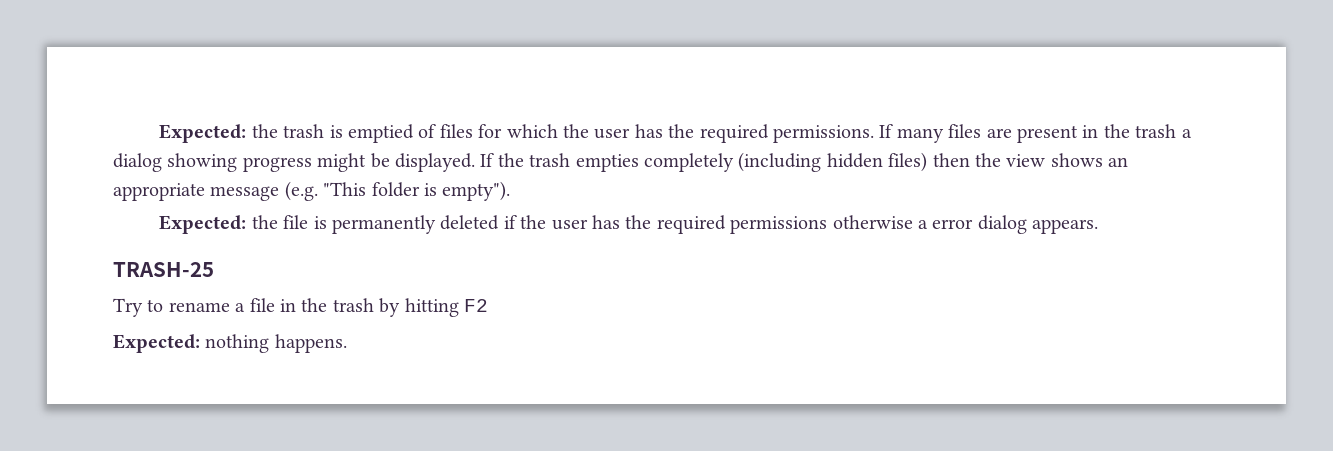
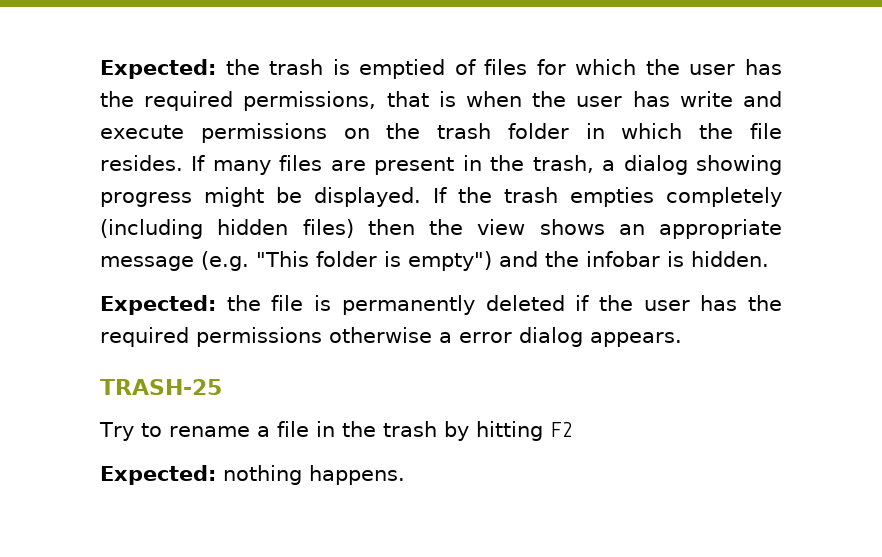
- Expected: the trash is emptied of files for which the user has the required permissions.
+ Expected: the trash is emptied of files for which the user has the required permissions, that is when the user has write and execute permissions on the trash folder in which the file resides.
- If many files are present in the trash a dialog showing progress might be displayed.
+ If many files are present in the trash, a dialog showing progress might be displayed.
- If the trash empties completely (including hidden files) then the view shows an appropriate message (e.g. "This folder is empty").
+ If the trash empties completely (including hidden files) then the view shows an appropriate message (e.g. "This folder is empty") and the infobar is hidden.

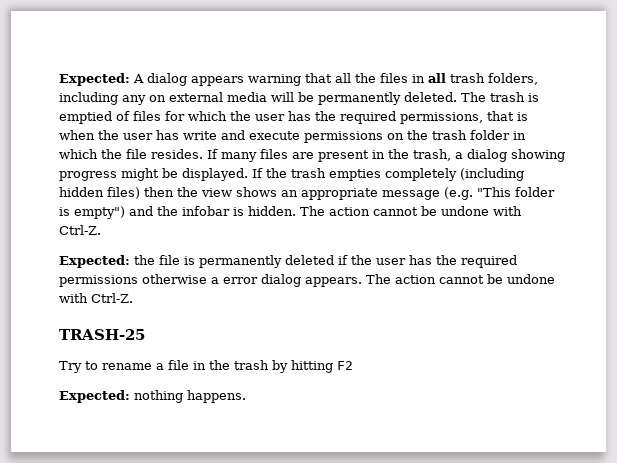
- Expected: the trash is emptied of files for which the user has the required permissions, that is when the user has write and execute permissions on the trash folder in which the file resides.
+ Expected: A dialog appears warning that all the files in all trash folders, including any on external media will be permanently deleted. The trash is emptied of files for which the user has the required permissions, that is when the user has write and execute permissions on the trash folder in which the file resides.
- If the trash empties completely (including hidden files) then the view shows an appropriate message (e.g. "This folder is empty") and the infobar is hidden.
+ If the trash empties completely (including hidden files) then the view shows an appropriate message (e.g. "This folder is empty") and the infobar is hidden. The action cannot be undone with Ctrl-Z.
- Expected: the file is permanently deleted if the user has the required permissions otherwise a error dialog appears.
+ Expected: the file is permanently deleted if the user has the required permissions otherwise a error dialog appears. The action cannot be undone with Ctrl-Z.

--

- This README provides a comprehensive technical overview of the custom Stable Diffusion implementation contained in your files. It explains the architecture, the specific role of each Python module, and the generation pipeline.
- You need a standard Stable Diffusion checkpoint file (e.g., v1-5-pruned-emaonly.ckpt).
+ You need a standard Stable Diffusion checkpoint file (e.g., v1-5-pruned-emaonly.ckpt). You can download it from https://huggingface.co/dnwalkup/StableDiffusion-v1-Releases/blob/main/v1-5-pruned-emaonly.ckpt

Exercise: Which lines above run from the one containing "- Expected: the file" down to the one containing "appears. The action cannot be undone with Ctrl-Z."? Repeat exactly those, both ends included, and nothing else.

Solution to the exercise:
- Expected: the file is permanently deleted if the user has the required permissions otherwise a error dialog appears.
+ Expected: the file is permanently deleted if the user has the required permissions otherwise a error dialog appears. The action cannot be undone with Ctrl-Z.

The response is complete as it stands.